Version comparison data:
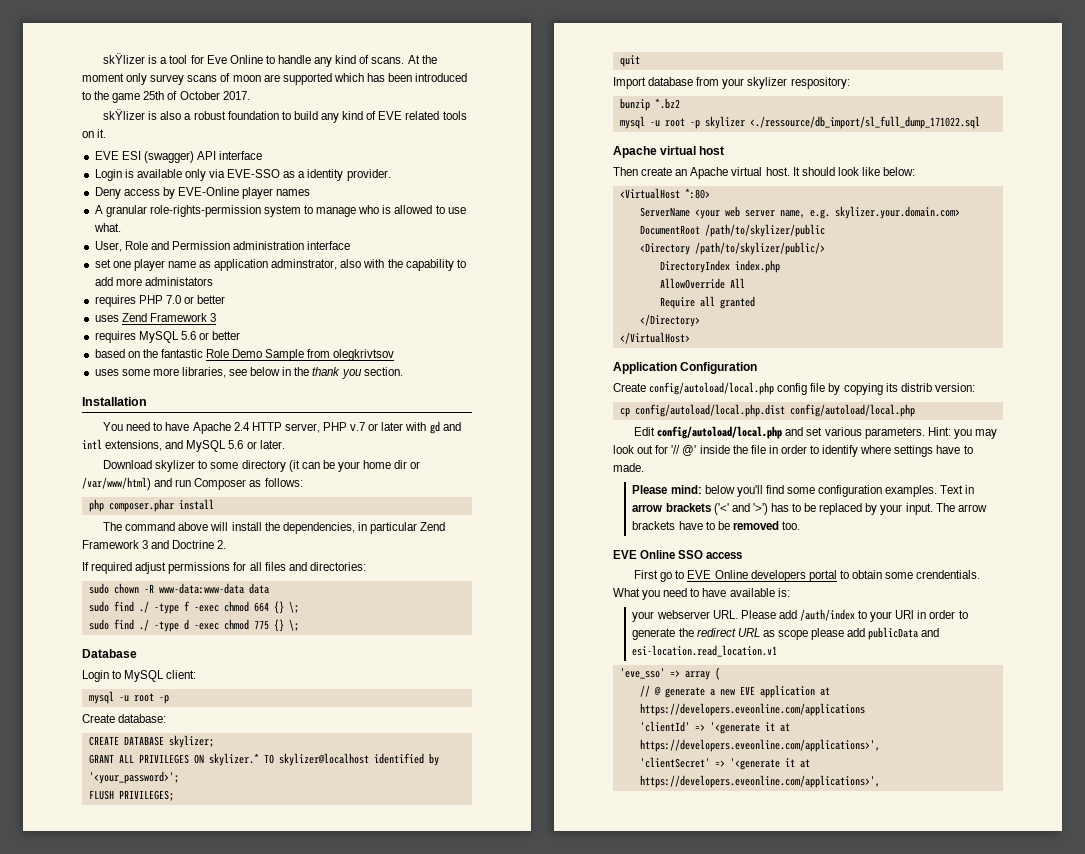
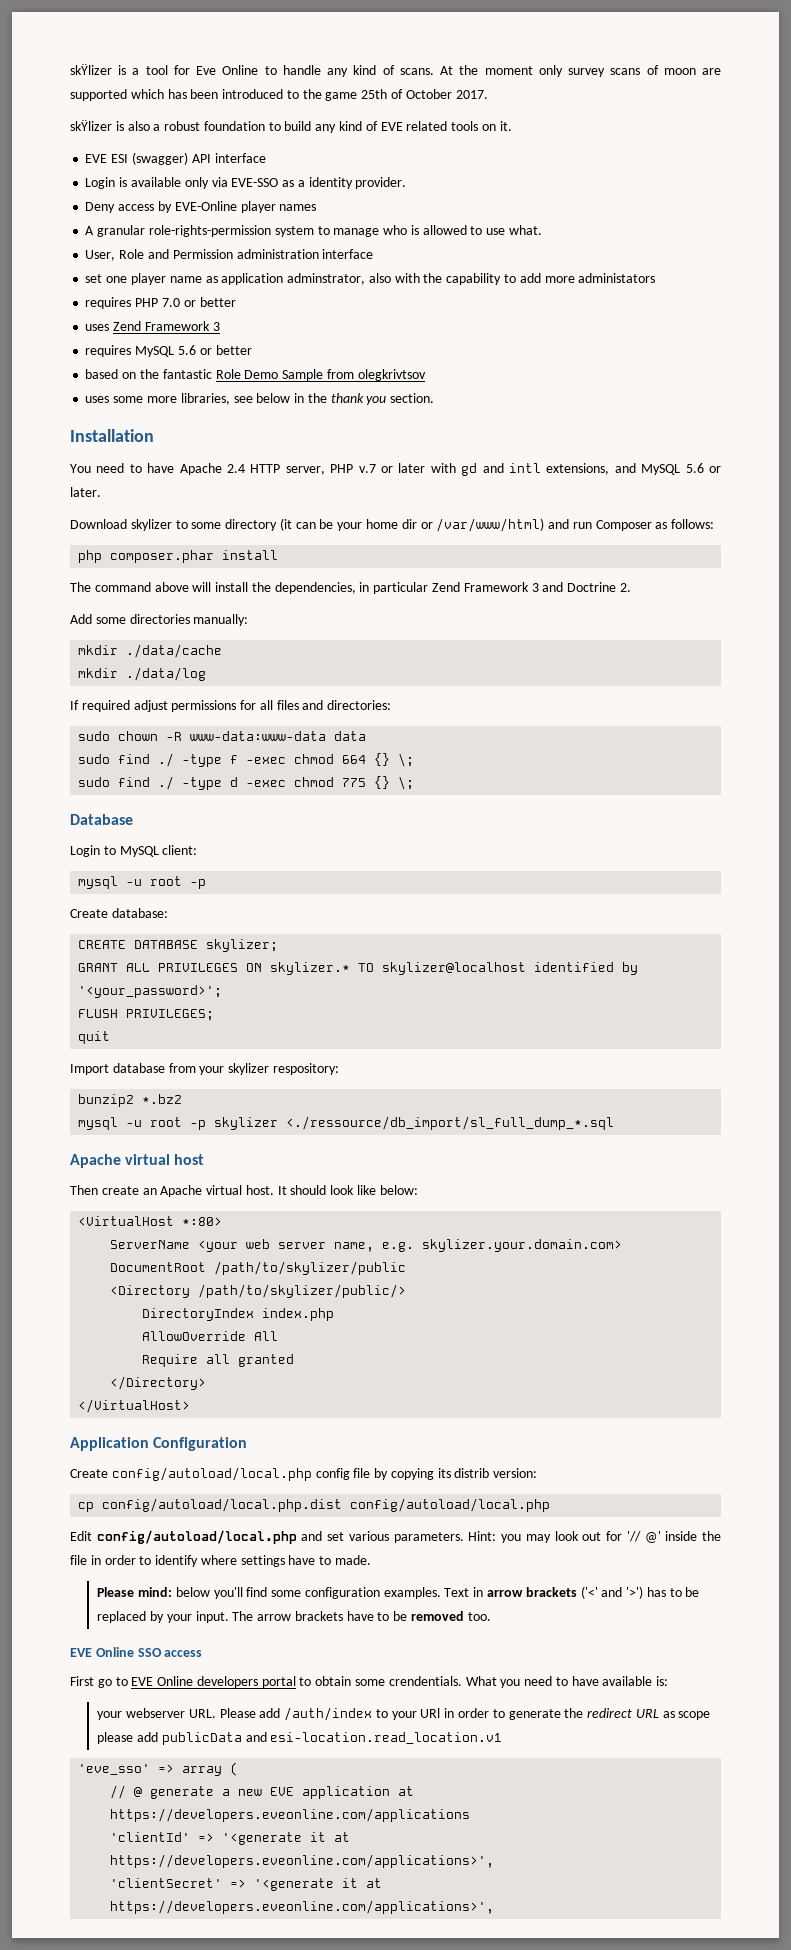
(227, 544) none -> [70,614,249,626] [78,644,223,658] [78,667,207,681] // Add some directories manually: // mkdir ./data/cache // mkdir ./data/log
[619,98,650,111] bunzip -> [78,1094,135,1107] bunzip2
[749,116,980,129] <./ressource/db_import/sl_full_dump_171022.sql -> [286,1116,615,1130] <./ressource/db_import/sl_full_dump_*.sql

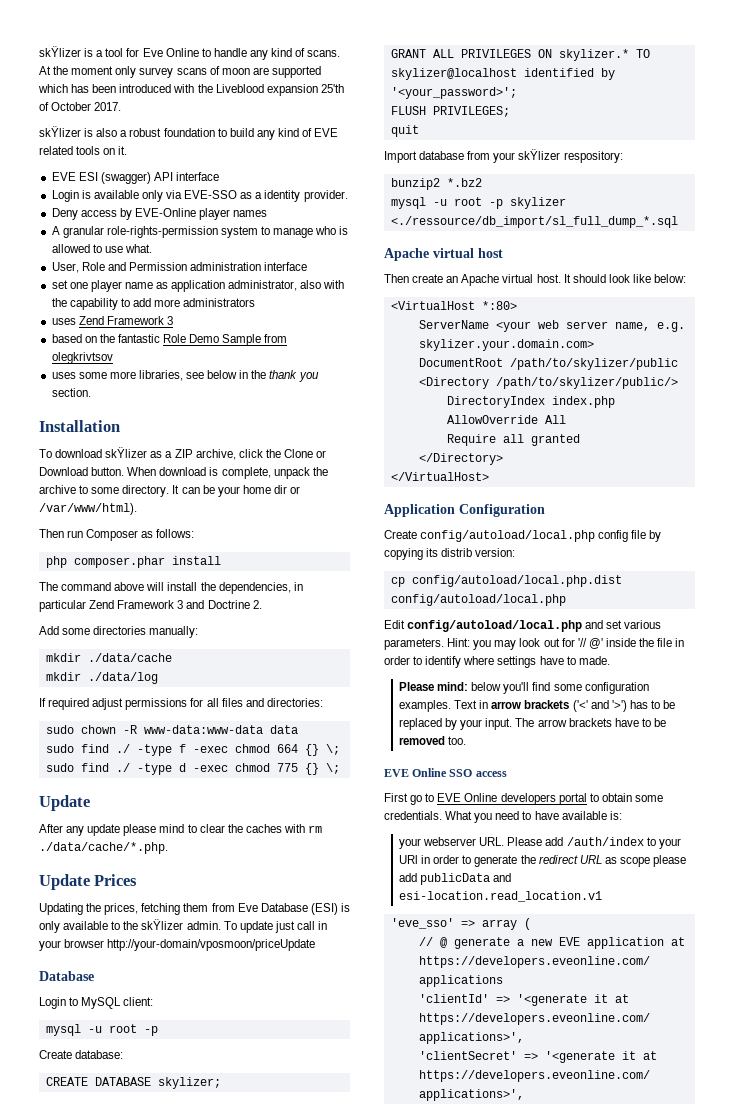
[286,89,388,101] to the game 25th -> [173,84,344,96] with the Liveblood expansion 25'th
[287,273,366,285] adminstrator, -> [228,280,298,291] administrator,
[578,273,656,283] [85,297,236,309] administators // requires PHP 7.0 or better -> [183,298,256,307] administrators
[85,345,252,357] // requires MySQL 5.6 or better -> (173, 320) none
[70,463,721,476] [70,487,101,497] [70,518,292,531] You need to have Apache 2.4 HTTP server, PHP v.7 or later with gd and intl extensions, and MySQL 5.6 or later. // Download skylizer to some directory (it -> [39,447,327,460] [39,467,328,479] [39,485,180,497] To download skŸlizer as a ZIP archive, click the Clone or Download button. When download is complete, unpack the archive to some directory. It
[436,518,570,532] /var/www/html) and -> [39,503,137,515] [39,529,64,538] /var/www/html). // Then
(415, 783) none -> [39,795,90,811] [39,824,323,836] [39,842,168,854] [39,874,138,890] [39,903,350,915] [39,919,328,933] [39,939,316,951] // Update // After any update please mind to clear the caches with rm ./data/cache/*.php. // Update Prices // Updating the prices, fetching them from Eve Database (ESI) is only available to the skŸlizer admin. To update just call in your browser http://your-domain/vposmoon/priceUpdate
[228,1063,270,1075] skylizer -> [518,149,561,160] skŸlizer
[388,1676,462,1686] crendentials. -> [384,811,442,820] credentials.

Prompt:
Wherever "with" occurs in the entries above, copy the line it sits on.

Task output:
[286,89,388,101] to the game 25th -> [173,84,344,96] with the Liveblood expansion 25'th
[70,463,721,476] [70,487,101,497] [70,518,292,531] You need to have Apache 2.4 HTTP server, PHP v.7 or later with gd and intl extensions, and MySQL 5.6 or later. // Download skylizer to some directory (it -> [39,447,327,460] [39,467,328,479] [39,485,180,497] To download skŸlizer as a ZIP archive, click the Clone or Download button. When download is complete, unpack the archive to some directory. It
(415, 783) none -> [39,795,90,811] [39,824,323,836] [39,842,168,854] [39,874,138,890] [39,903,350,915] [39,919,328,933] [39,939,316,951] // Update // After any update please mind to clear the caches with rm ./data/cache/*.php. // Update Prices // Updating the prices, fetching them from Eve Database (ESI) is only available to the skŸlizer admin. To update just call in your browser http://your-domain/vposmoon/priceUpdate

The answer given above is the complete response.